[Before-and-after change data]

----------

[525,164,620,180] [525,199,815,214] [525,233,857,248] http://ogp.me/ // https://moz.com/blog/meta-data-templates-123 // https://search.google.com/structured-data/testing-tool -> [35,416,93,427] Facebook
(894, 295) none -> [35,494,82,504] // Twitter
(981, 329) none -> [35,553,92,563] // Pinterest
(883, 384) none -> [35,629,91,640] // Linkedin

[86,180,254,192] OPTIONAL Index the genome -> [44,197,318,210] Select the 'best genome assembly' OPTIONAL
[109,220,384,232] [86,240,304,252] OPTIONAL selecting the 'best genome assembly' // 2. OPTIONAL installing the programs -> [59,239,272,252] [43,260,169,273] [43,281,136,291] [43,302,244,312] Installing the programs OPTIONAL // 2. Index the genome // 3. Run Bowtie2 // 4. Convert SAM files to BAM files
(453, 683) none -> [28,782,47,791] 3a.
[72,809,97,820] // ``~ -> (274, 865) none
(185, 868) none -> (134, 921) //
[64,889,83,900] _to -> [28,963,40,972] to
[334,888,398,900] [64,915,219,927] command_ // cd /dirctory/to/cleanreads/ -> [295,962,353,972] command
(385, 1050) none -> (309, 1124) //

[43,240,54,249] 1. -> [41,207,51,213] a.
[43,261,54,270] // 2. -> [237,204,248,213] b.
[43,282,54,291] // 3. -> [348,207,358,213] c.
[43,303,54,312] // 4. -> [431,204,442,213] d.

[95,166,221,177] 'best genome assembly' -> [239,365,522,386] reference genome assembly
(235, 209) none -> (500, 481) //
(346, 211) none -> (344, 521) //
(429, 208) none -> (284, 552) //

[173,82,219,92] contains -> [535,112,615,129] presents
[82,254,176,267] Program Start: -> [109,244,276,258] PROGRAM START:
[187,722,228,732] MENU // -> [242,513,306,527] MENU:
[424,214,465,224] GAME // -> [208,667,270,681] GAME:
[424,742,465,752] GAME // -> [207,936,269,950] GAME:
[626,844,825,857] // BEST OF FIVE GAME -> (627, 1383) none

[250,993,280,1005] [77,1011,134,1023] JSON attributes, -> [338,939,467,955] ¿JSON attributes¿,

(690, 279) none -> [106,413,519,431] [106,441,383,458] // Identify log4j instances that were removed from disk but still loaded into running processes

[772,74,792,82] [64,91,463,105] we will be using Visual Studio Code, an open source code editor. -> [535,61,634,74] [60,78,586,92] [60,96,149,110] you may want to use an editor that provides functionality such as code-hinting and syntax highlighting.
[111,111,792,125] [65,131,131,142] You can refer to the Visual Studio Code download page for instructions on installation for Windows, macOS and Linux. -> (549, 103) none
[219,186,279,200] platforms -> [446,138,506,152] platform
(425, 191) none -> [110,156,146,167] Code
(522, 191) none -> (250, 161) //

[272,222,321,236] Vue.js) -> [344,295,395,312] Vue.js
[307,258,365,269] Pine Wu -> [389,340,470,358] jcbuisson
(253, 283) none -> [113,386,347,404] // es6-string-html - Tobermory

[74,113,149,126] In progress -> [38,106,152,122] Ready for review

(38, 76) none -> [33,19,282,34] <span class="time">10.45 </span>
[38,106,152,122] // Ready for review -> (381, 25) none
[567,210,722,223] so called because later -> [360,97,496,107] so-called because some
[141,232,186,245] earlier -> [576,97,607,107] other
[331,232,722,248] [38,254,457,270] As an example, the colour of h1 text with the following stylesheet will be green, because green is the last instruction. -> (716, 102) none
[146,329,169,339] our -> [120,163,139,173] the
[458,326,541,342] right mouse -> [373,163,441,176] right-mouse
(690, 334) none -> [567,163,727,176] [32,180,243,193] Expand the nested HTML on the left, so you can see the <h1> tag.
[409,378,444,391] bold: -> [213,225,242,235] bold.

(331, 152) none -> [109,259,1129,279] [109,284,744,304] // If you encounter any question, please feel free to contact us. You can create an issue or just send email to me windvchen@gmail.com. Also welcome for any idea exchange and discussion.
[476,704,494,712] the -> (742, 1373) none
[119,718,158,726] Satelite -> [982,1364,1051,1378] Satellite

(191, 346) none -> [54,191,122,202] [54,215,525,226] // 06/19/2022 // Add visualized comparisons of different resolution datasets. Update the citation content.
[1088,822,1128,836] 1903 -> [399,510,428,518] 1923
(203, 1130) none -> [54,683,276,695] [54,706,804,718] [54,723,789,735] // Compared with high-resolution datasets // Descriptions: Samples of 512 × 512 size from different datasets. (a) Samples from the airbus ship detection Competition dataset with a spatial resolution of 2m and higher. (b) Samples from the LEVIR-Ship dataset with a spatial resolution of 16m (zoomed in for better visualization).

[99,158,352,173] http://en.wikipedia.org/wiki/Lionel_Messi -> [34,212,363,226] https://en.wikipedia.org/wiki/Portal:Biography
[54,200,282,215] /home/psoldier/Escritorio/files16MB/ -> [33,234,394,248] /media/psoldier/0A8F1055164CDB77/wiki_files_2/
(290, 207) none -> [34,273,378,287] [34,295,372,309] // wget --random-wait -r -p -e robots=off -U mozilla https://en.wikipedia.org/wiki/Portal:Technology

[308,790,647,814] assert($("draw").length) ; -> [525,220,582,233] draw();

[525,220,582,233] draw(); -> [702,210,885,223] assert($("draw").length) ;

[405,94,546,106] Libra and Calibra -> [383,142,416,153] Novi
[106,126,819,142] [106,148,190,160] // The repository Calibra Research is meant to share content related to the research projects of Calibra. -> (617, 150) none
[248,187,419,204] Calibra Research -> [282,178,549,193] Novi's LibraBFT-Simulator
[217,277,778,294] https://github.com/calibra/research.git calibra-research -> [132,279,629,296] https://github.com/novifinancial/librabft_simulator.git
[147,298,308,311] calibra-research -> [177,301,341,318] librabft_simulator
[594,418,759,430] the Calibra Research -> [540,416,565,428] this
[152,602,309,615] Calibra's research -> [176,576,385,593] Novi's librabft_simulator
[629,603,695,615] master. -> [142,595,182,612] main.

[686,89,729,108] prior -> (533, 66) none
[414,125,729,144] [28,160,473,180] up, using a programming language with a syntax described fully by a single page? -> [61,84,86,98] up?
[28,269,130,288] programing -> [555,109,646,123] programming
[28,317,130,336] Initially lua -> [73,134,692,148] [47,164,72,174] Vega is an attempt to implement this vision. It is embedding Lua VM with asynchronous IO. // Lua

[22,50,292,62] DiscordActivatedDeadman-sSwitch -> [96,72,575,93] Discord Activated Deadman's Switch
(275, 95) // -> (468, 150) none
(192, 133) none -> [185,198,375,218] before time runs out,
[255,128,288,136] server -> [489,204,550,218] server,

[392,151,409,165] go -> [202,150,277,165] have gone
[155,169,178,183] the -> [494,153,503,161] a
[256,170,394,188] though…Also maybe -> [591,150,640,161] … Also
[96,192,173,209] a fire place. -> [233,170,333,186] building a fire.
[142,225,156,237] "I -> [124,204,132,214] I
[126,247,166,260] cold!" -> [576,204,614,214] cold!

----------

- **REQUIRED WORK**
Return exactly the lines above from the line that has "[567,210,722,223] so called" through the line that has "[458,326,541,342] right mouse", inclusive, and nothing else.

- **ANSWER BOX**
[567,210,722,223] so called because later -> [360,97,496,107] so-called because some
[141,232,186,245] earlier -> [576,97,607,107] other
[331,232,722,248] [38,254,457,270] As an example, the colour of h1 text with the following stylesheet will be green, because green is the last instruction. -> (716, 102) none
[146,329,169,339] our -> [120,163,139,173] the
[458,326,541,342] right mouse -> [373,163,441,176] right-mouse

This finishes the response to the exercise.